20 core technologies on the radar screen
Originally, Hadoop was created in 2005 as a free implementation of Google’s MapReduce framework. Today it ranks as the de facto standard in the open source big data environment. With the HDFS distributed file system and the YARN resource manager, the latest version of the Apache project forms the basis for cost efficient as well as scalable distributed data management and processing. Numerous additional technologies build on it – from distributed databases like HBase to workflow engines such as Oozie. For real-time processing, Apache Storm or the like could be integrated into the ecosystem. Currently, our experts have around 20 core technologies revolving around Hadoop on their radar screens.
Successfully deployed in many different projects
Hadoop and the related technologies have already been put to the task in many mgm projects. One salient example: In order to store millions of data sets in thousands of different original formats in a distributed data storage system, we implemented a solution with Hadoop and HBase. The absence of license costs thanks to open source is a general advantage for customers, meaning that possible scaling is not obstructed by expensive software licenses.
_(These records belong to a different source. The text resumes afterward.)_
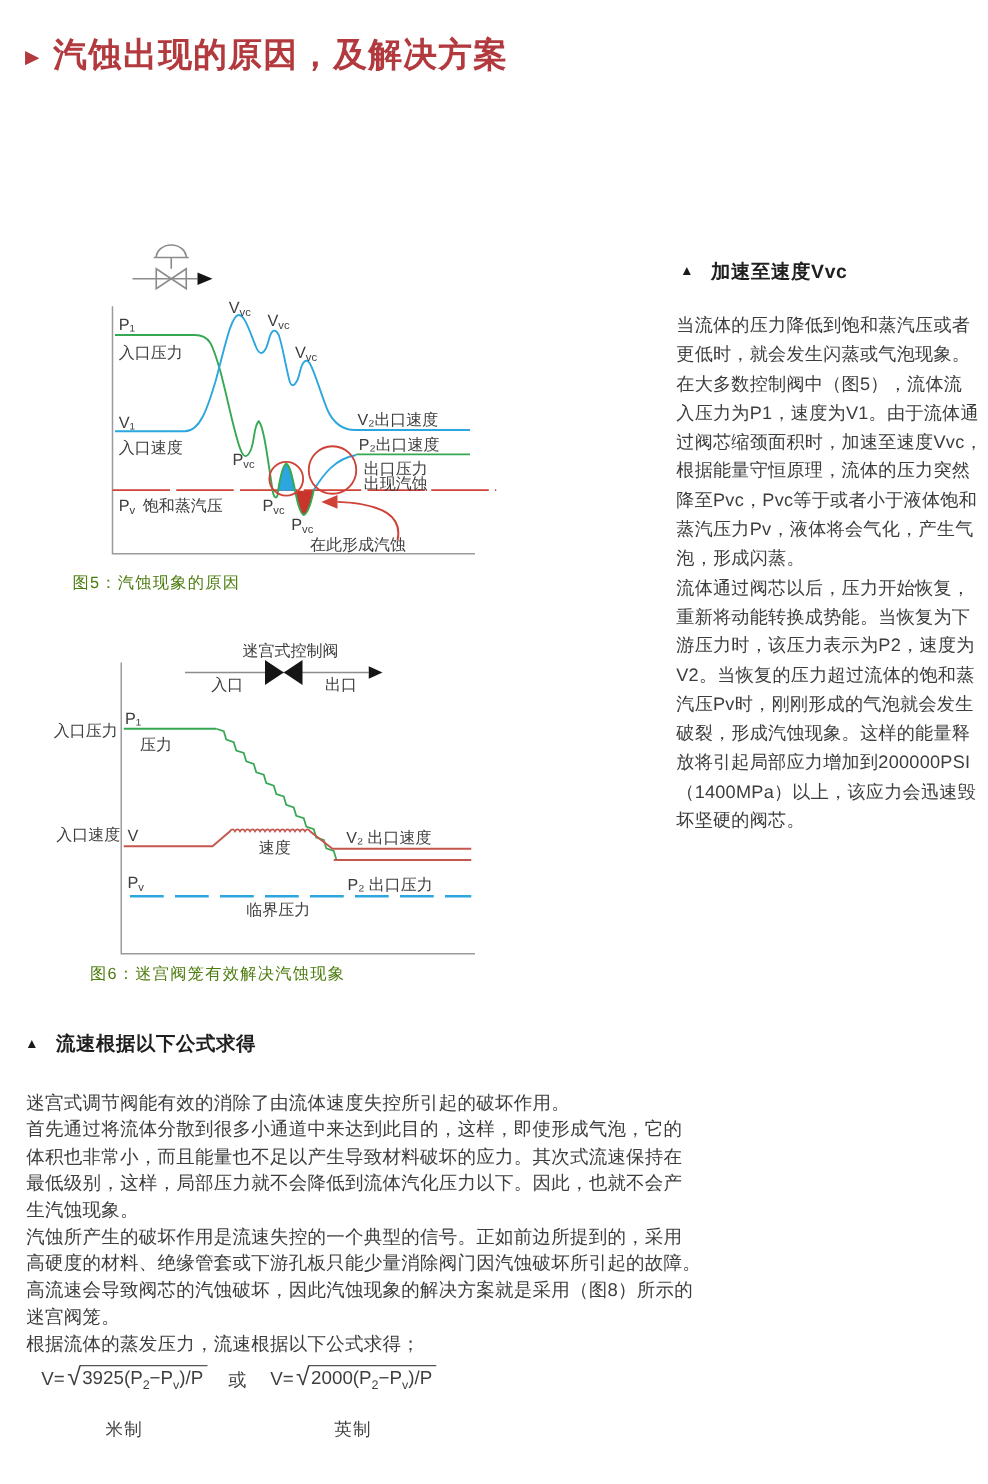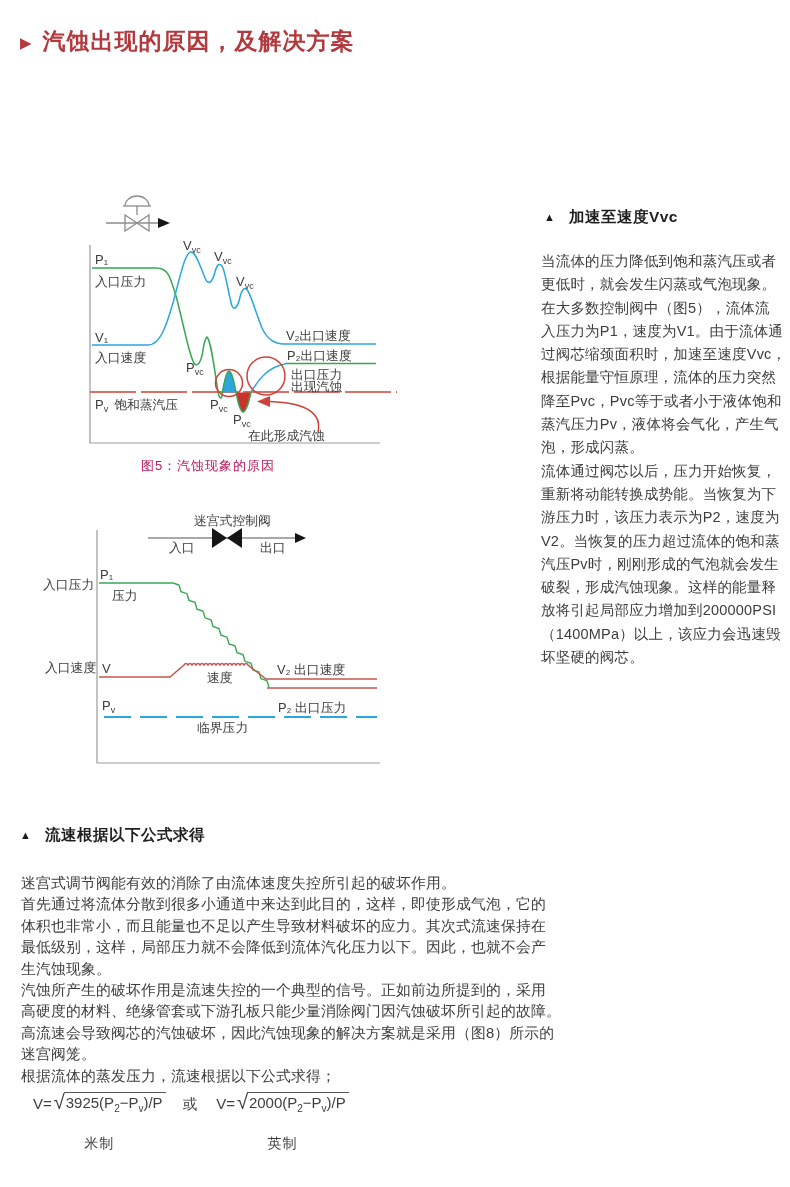"汽蚀出现的原因，及解决方案" .title-text { font-size: 23px -> 27px }
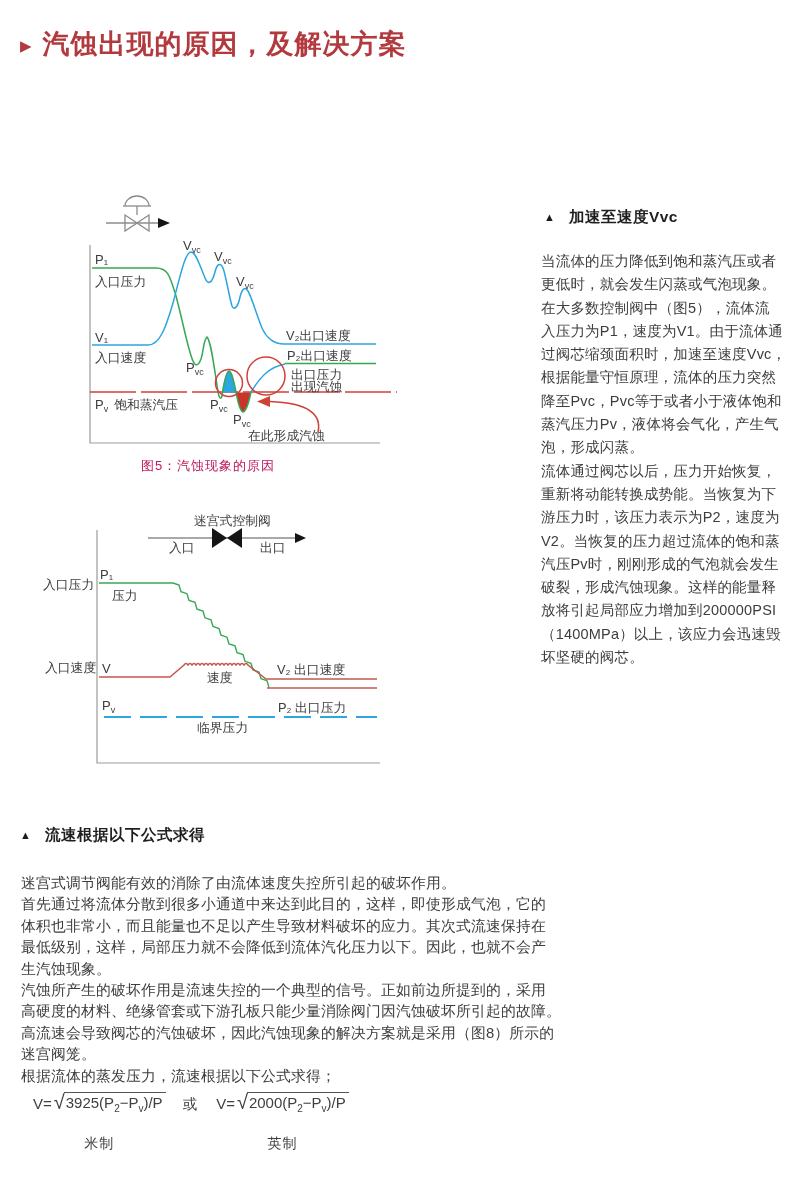"图5：汽蚀现象的原因" .fig-caption { color: #be185d -> #4d7c0f; text-align: center -> left }
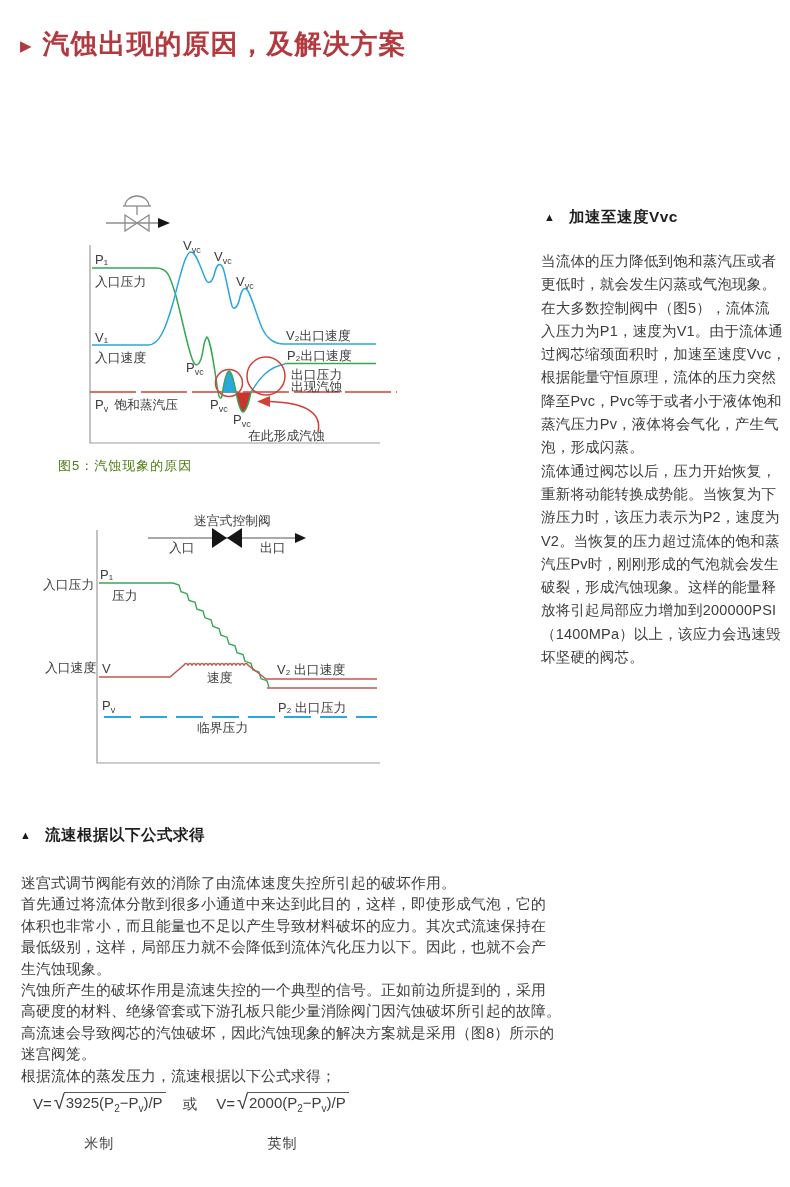"图6：迷宫阀笼有效解决汽蚀现象" div.abs { html: none -> <div>图6：迷宫阀笼有效解决汽蚀现象</div> }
Compiling sustainable software stacks
The Hadoop ecosystem is continually expanding. While existing technologies are undergoing further development and new technologies are being added, the further development of some projects has stopped. One challenge consists in keeping an eye on the maturity and the potential for further development of the individual components – and combining the right technologies as a perfect fit for the requirements of a given project. Should it be real time or batch processing? Is data consistency, i.e. transactionality, required? Is data structured, semi-structured or unstructured? In order to find the best solution for all cases, we observe and evaluate many additional technologies besides the core components.